→ **TASK STATEMENT**:
Transcribe the records that follow in their entirety, omitting any pictures.

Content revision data
■ ■ ■
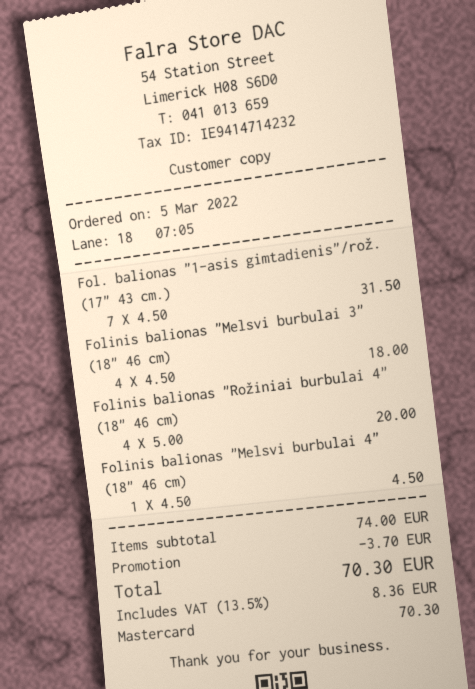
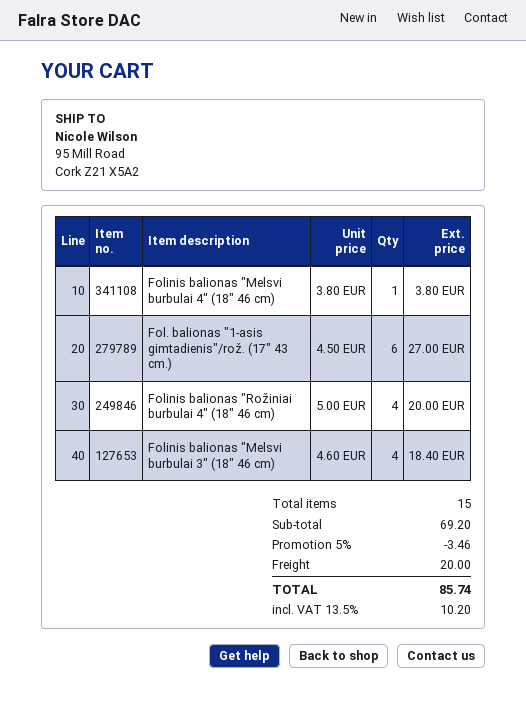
Fol. balionas "1-asis gimtadienis"/rož. (17" 43 cm.): 7 x 4.50 = 31.50 -> 6 x 4.50 = 27.00
Folinis balionas "Melsvi burbulai 3" (18" 46 cm): 4 x 4.50 = 18.00 -> 4 x 4.60 = 18.40
Folinis balionas "Melsvi burbulai 4" (18" 46 cm): 1 x 4.50 = 4.50 -> 1 x 3.80 = 3.80
subtotal: 74.00 -> 69.20
discount: 3.70 -> 3.46
shipping: none -> 20.00
tax: 13.5% = 8.36 -> 13.5% = 10.20
total: 70.30 -> 85.74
■ ■ ■
→ **SOLVED EXERCISE**:
Fol. balionas "1-asis gimtadienis"/rož. (17" 43 cm.): 7 x 4.50 = 31.50 -> 6 x 4.50 = 27.00
Folinis balionas "Melsvi burbulai 3" (18" 46 cm): 4 x 4.50 = 18.00 -> 4 x 4.60 = 18.40
Folinis balionas "Melsvi burbulai 4" (18" 46 cm): 1 x 4.50 = 4.50 -> 1 x 3.80 = 3.80
subtotal: 74.00 -> 69.20
discount: 3.70 -> 3.46
shipping: none -> 20.00
tax: 13.5% = 8.36 -> 13.5% = 10.20
total: 70.30 -> 85.74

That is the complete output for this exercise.